From: jasee on
Anahata wrote:
> On Sat, 05 Dec 2009 13:11:04 +0000, jasee wrote:
>
>> Paul Martin wrote:
>>> Set a block size. The default is to read a character at a time.
>>> That's inefficient.
>>
>> I'm setting it to 4096, can I set it higher?
>
> Yes. I think I used 1M once, but I didn't verify whether it actually
> helped with speed.


Somethings got to help, there's about 7gigs of data, at the current rate it
look 8hrs to do 40megs, its going to take over a month :-).


From: Denis McMahon on
Anahata wrote:
> On Sat, 05 Dec 2009 13:11:04 +0000, jasee wrote:
>
>> Paul Martin wrote:
>>> Set a block size. The default is to read a character at a time. That's
>>> inefficient.
>> I'm setting it to 4096, can I set it higher?
>
> Yes. I think I used 1M once, but I didn't verify whether it actually
> helped with speed.

I'd imagine a good starting value for block size would be the minimum
allocation unit on the volume, or a 2^n multiple thereof.

Rgds

Denis McMahon
From: Ian Northeast on
On Sat, 05 Dec 2009 15:23:58 +0000, jasee wrote:

> Anahata wrote:
>> On Sat, 05 Dec 2009 13:11:04 +0000, jasee wrote:
>>
>>> Paul Martin wrote:
>>>> Set a block size. The default is to read a character at a time. That's
>>>> inefficient.
>>>
>>> I'm setting it to 4096, can I set it higher?
>>
>> Yes. I think I used 1M once, but I didn't verify whether it actually
>> helped with speed.
>
>
> Somethings got to help, there's about 7gigs of data, at the current rate
> it look 8hrs to do 40megs, its going to take over a month :-).

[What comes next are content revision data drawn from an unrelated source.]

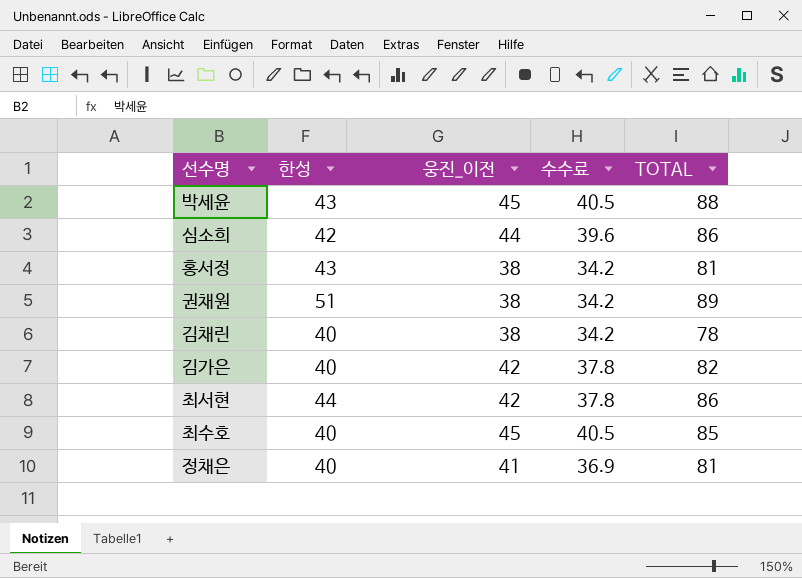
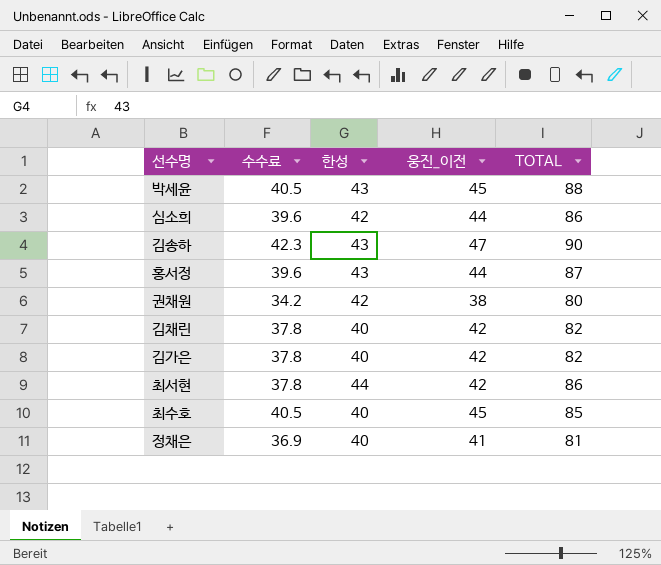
column 수수료 | position: 4 -> 2
row 김송하: none -> 42.3 | 43 | 47 | 90
홍서정 | 수수료: 34.2 -> 39.6
홍서정 | 웅진_이전: 38 -> 44
홍서정 | TOTAL: 81 -> 87
권채원 | 한성: 51 -> 42
권채원 | TOTAL: 89 -> 80
김채린 | 수수료: 34.2 -> 37.8
김채린 | 웅진_이전: 38 -> 42
김채린 | TOTAL: 78 -> 82

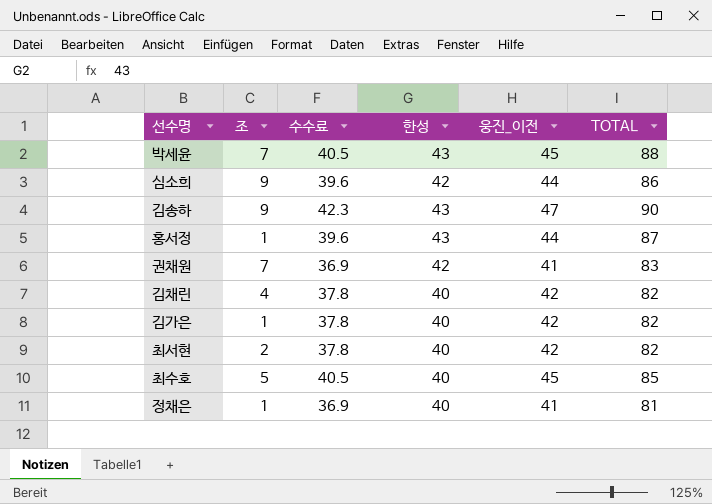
column 조 | position: none -> 2
권채원 | 수수료: 34.2 -> 36.9
권채원 | 웅진_이전: 38 -> 41
권채원 | TOTAL: 80 -> 83
최서현 | 한성: 44 -> 40
최서현 | TOTAL: 86 -> 82

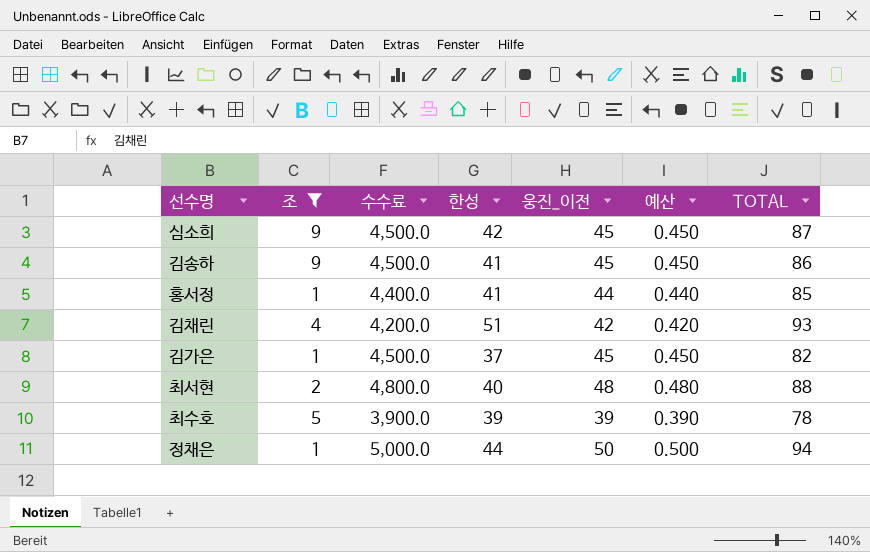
filter: none -> 조 != 7
column 수수료 | formula: [웅진_이전] * 0.9 -> [웅진_이전] * 100
column 예산 | formula: none -> [웅진_이전] * 0.01
심소희 | 웅진_이전: 44 -> 45
심소희 | TOTAL: 86 -> 87
김송하 | 한성: 43 -> 41
김송하 | 웅진_이전: 47 -> 45
김송하 | TOTAL: 90 -> 86
홍서정 | 한성: 43 -> 41
홍서정 | TOTAL: 87 -> 85
김채린 | 한성: 40 -> 51
김채린 | TOTAL: 82 -> 93
김가은 | 한성: 40 -> 37
김가은 | 웅진_이전: 42 -> 45
최서현 | 웅진_이전: 42 -> 48
최서현 | TOTAL: 82 -> 88
최수호 | 한성: 40 -> 39
최수호 | 웅진_이전: 45 -> 39
최수호 | TOTAL: 85 -> 78
정채은 | 한성: 40 -> 44
정채은 | 웅진_이전: 41 -> 50
정채은 | TOTAL: 81 -> 94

That's excessively slow regardless of block size. Copying to /dev/null I
can get 90MB/s with a recentish SATA disc. Copying to another
partition/file shouldn't be significantly slower. This suggests that you
have a bad disc not just a corrupt partition. Are you seeing I/O errors in
the log?

Regards, Ian

From: jasee on
Ian Northeast wrote:
> On Sat, 05 Dec 2009 15:23:58 +0000, jasee wrote:
>
>> Anahata wrote:
>>> On Sat, 05 Dec 2009 13:11:04 +0000, jasee wrote:
>>>
>>>> Paul Martin wrote:
>>>>> Set a block size. The default is to read a character at a time.
>>>>> That's inefficient.
>>>>
>>>> I'm setting it to 4096, can I set it higher?
>>>
>>> Yes. I think I used 1M once, but I didn't verify whether it actually
>>> helped with speed.
>>
>>
>> Somethings got to help, there's about 7gigs of data, at the current
>> rate it look 8hrs to do 40megs, its going to take over a month :-).
>
> That's excessively slow regardless of block size. Copying to
> /dev/null I can get 90MB/s with a recentish SATA disc. Copying to
> another partition/file shouldn't be significantly slower. This
> suggests that you have a bad disc not just a corrupt partition. Are
> you seeing I/O errors in the log?
>

Yes, I'm seeing a series of i/o errors. I know I have a bad disk! If I
didn't have a bad disk I wouldn't have bad clusters and I wouldn't be trying
to get the data off! (Catch 22!)

I think it may be because the partition is marked as dirty (it's ntfs) so
can't be mounted. Usually Linux is more tolerant than NT in this respect.*

However it doesn't entirely explain why it starts at a reasonable rate then
gradually slows down to a snails rate.

*PS if I let nt's chkdsk at it it'll neatly convert all the quite useful
files into chk000* folders in the root where I'll never be able to sort them
out and delete _all_ the important ones.


From: Richard Kettlewell on
Paul Martin <pm(a)nowster.org.uk> writes:
> jasee wrote:

>> THe main problem with any of these facilities is the slowness;
>> which is exactly what you don't want with disk recovery. dd disk
>> access is apparently 100 times slower than normal disk access and
>> from what I've done I can
>
> Set a block size. The default is to read a character at a
> time. That's inefficient.

Experimentally the default for coreutils dd is to be 512 bytes at a
time, although if this is documented I don't immediately see where.

For cached data (including for block devices) larger block sizes do
significantly improve performance.

bs=512 240MB/s
bs=1024 440MB/s
bs=2048 770MB/s
bs=4096 1.3GB/s
bs=8192 1.8GB/s

The obvious interpretation is that the cost of system calls dominates.

I'd expect that IO would dominate for uncached data, but haven't done
the experiment.

--
http://www.greenend.org.uk/rjk/